TASK DETAILS: Could you please write out each line of the records exactly, minus the pictures?

^^^^

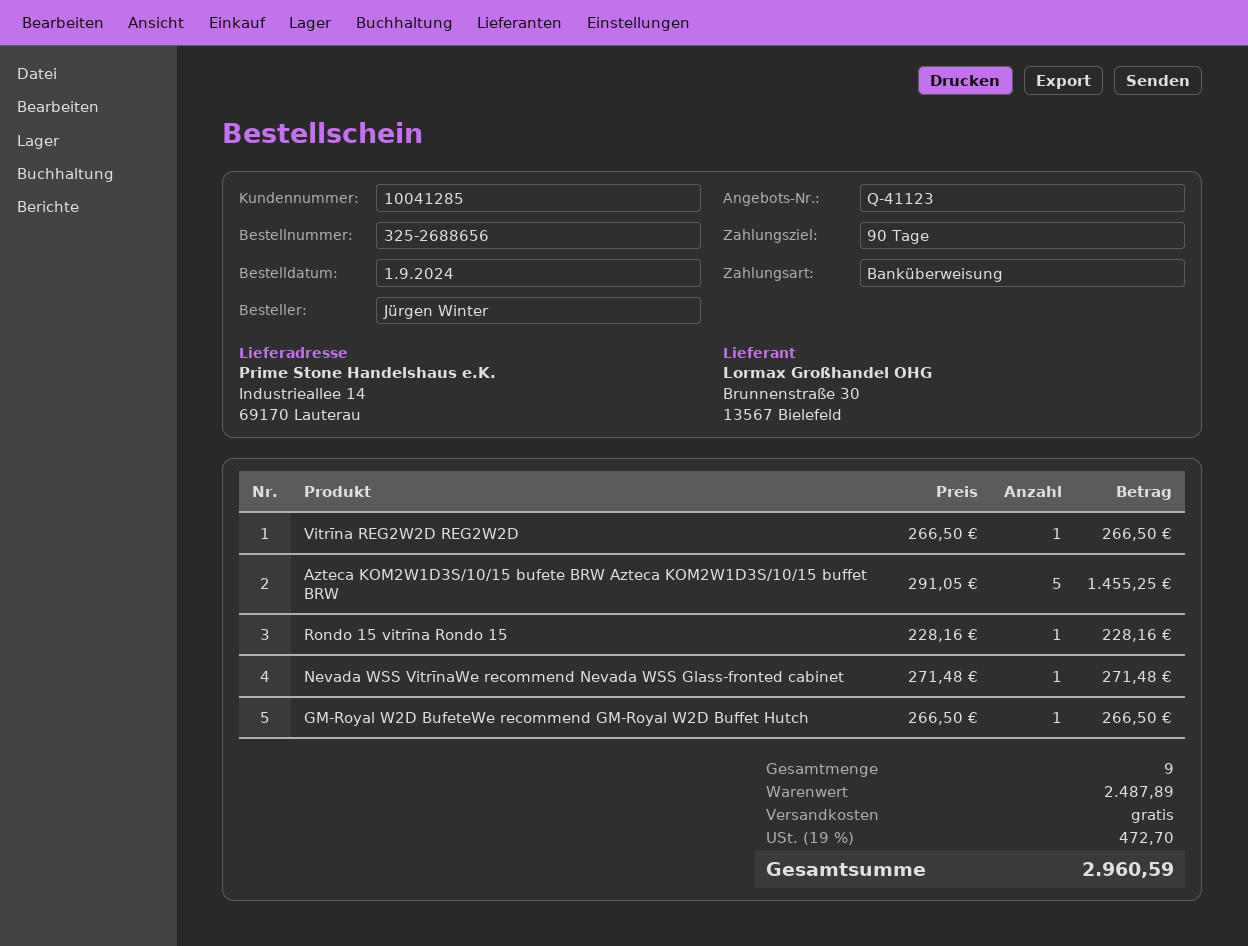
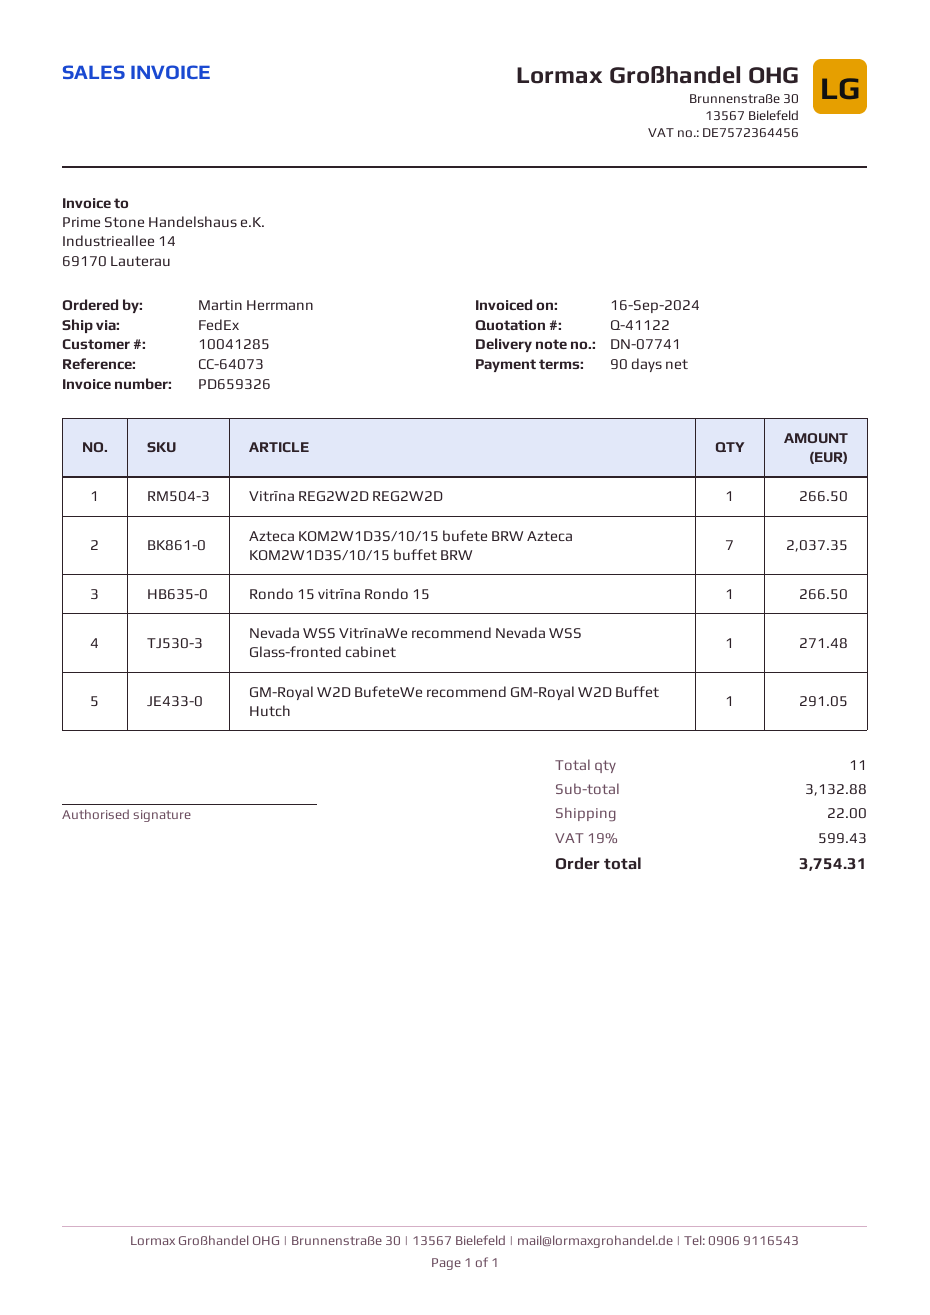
quote number: Q-41123 -> Q-41122
ordered by: Jürgen Winter -> Martin Herrmann
Azteca KOM2W1D3S/10/15 bufete BRW Azteca KOM2W1D3S/10/15 buffet BRW: 5 for 1455.25 -> 7 for 2037.35
Rondo 15 vitrīna Rondo 15: 1 for 228.16 -> 1 for 266.50
GM-Royal W2D BufeteWe recommend GM-Royal W2D Buffet Hutch: 1 for 266.50 -> 1 for 291.05
total quantity: 9 -> 11
subtotal: 2487.89 -> 3132.88
shipping: 0.00 -> 22.00
tax: 19% = 472.70 -> 19% = 599.43
total: 2960.59 -> 3754.31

^^^^

RESPONSE TO THE TASK:
quote number: Q-41123 -> Q-41122
ordered by: Jürgen Winter -> Martin Herrmann
Azteca KOM2W1D3S/10/15 bufete BRW Azteca KOM2W1D3S/10/15 buffet BRW: 5 for 1455.25 -> 7 for 2037.35
Rondo 15 vitrīna Rondo 15: 1 for 228.16 -> 1 for 266.50
GM-Royal W2D BufeteWe recommend GM-Royal W2D Buffet Hutch: 1 for 266.50 -> 1 for 291.05
total quantity: 9 -> 11
subtotal: 2487.89 -> 3132.88
shipping: 0.00 -> 22.00
tax: 19% = 472.70 -> 19% = 599.43
total: 2960.59 -> 3754.31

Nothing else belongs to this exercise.